» **TASK GOAL**
Copy every line of the data in which the word "flex" occurs.

MATERIAL PROVIDED: Begin

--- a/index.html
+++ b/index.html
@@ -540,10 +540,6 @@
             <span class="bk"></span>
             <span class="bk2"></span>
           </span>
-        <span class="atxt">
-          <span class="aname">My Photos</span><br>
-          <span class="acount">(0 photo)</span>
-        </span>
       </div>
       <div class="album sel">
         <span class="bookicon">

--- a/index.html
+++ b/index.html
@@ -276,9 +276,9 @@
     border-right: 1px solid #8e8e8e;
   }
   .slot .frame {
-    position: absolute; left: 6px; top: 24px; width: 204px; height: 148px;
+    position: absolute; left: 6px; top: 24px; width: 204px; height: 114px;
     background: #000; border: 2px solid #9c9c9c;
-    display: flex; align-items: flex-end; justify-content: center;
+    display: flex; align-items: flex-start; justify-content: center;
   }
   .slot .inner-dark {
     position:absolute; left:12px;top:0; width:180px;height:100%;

MATERIAL PROVIDED: End
MATERIAL PROVIDED: Begin

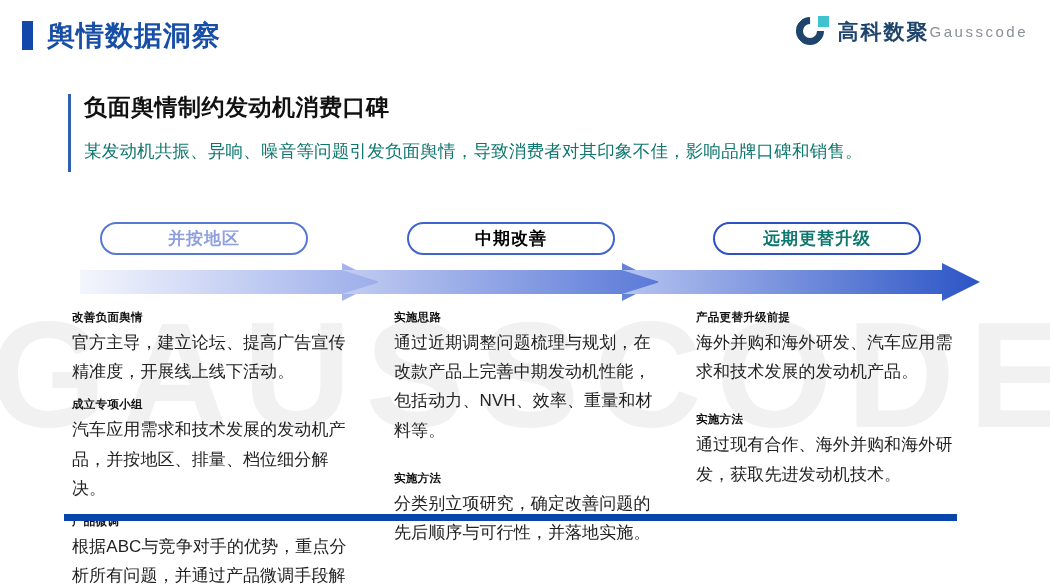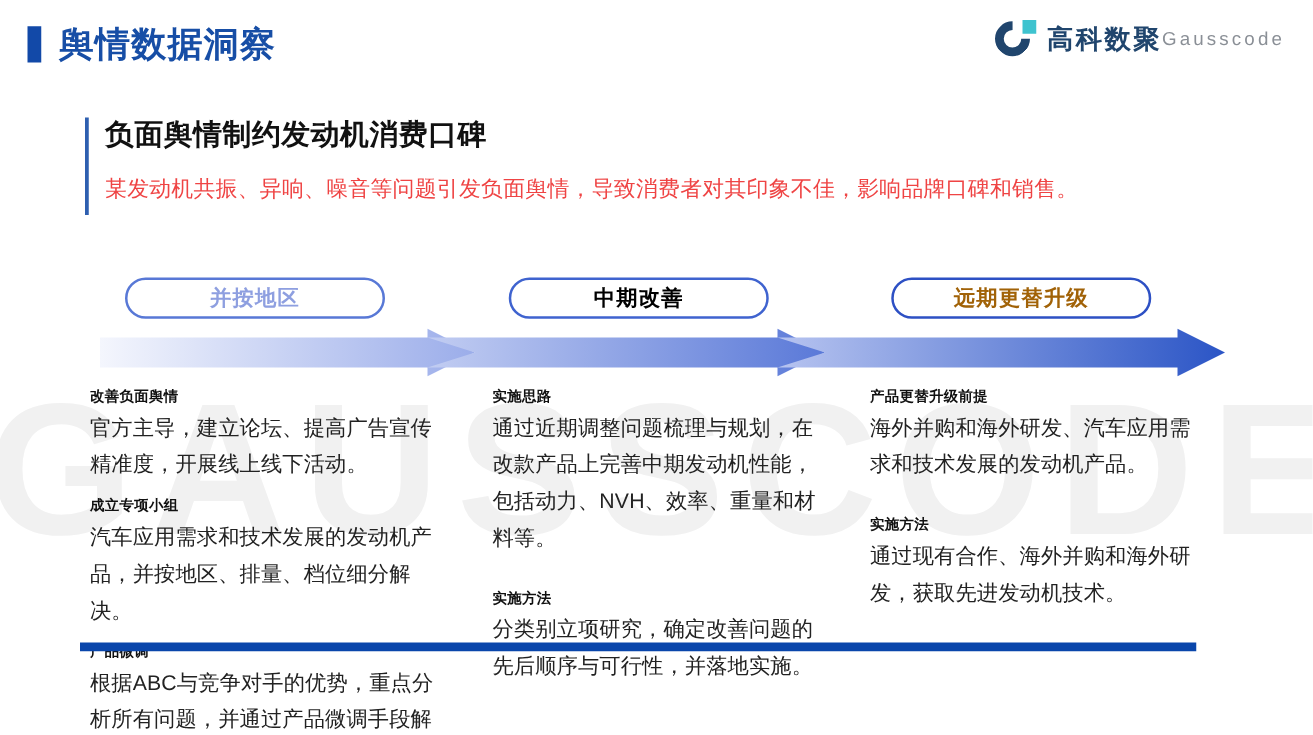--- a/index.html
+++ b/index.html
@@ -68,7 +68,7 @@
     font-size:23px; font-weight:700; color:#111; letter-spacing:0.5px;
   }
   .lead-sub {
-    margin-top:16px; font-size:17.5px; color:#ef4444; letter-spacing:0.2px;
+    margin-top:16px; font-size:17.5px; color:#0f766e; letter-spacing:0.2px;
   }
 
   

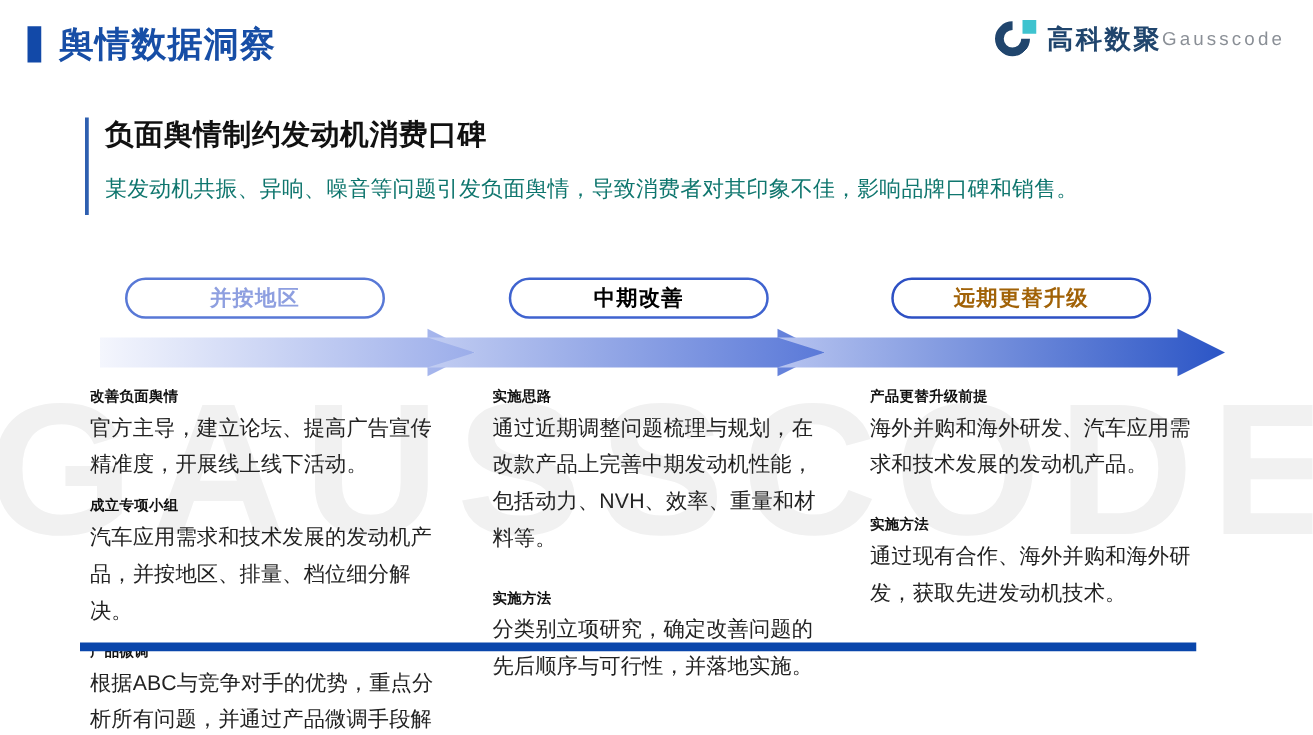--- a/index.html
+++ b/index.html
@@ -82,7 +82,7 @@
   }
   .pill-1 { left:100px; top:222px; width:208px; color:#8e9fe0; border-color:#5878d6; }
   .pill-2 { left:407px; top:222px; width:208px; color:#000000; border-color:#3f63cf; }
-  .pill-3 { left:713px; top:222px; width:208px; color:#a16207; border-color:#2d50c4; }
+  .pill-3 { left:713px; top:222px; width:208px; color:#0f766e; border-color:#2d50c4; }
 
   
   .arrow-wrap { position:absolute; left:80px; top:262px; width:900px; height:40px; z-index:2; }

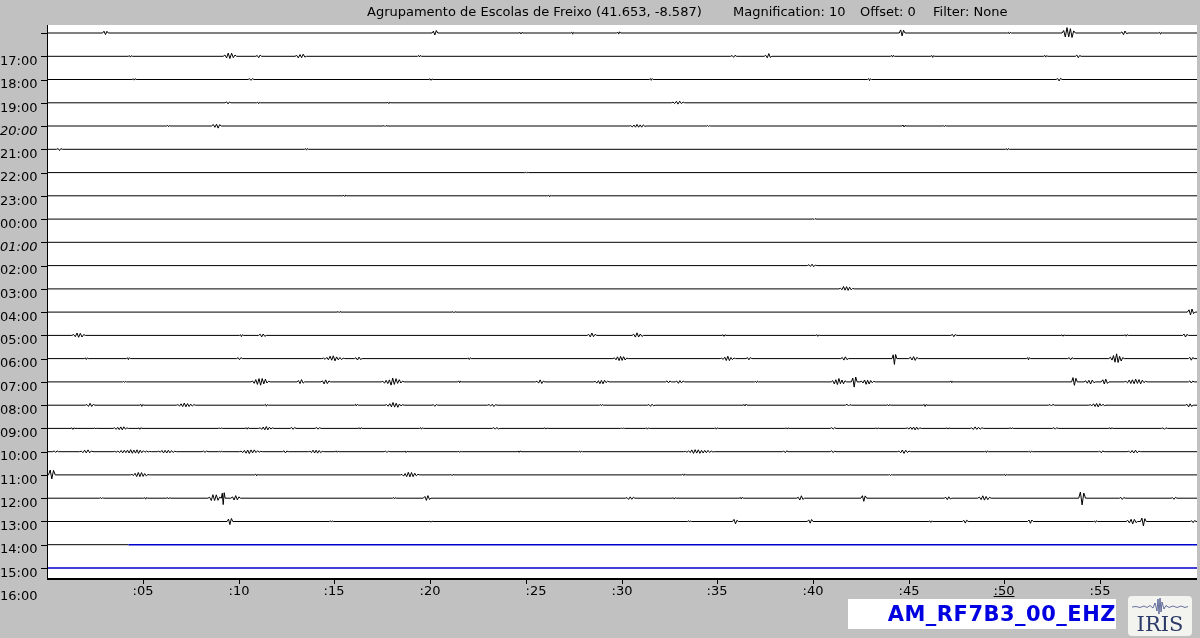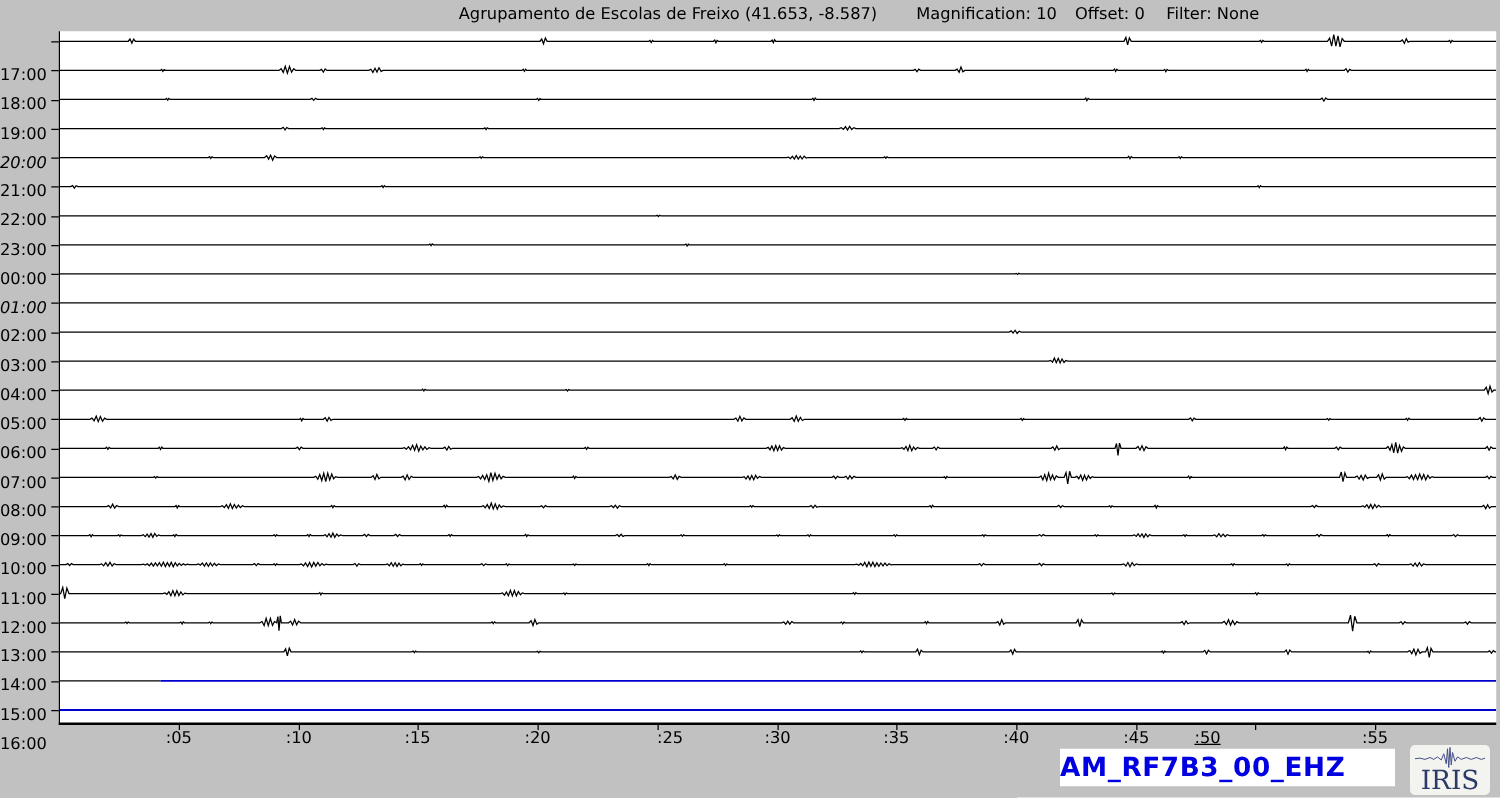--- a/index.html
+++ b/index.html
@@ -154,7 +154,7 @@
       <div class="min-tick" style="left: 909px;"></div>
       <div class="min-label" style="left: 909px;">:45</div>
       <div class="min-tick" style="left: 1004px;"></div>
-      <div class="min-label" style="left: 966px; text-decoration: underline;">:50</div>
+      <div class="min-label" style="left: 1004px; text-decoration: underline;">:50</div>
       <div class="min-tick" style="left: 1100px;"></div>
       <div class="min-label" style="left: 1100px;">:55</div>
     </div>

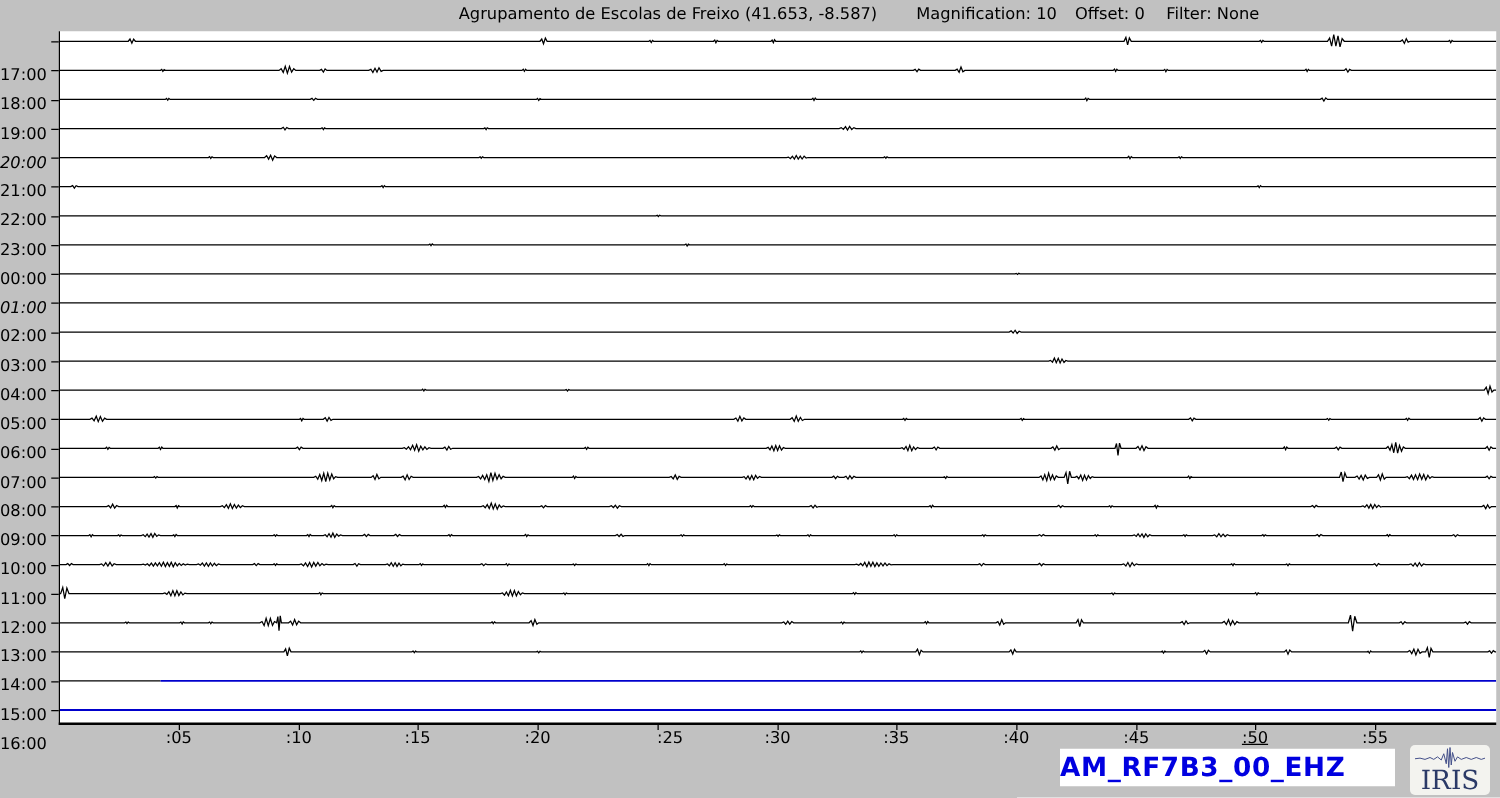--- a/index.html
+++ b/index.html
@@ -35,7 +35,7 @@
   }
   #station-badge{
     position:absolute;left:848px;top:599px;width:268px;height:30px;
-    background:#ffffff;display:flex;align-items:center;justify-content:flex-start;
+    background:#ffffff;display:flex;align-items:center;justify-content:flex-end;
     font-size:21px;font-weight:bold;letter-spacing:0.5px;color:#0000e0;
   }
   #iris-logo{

MATERIAL PROVIDED: End

» **ANSWER BOX**
-    display: flex; align-items: flex-end; justify-content: center;
+    display: flex; align-items: flex-start; justify-content: center;
-    background:#ffffff;display:flex;align-items:center;justify-content:flex-start;
+    background:#ffffff;display:flex;align-items:center;justify-content:flex-end;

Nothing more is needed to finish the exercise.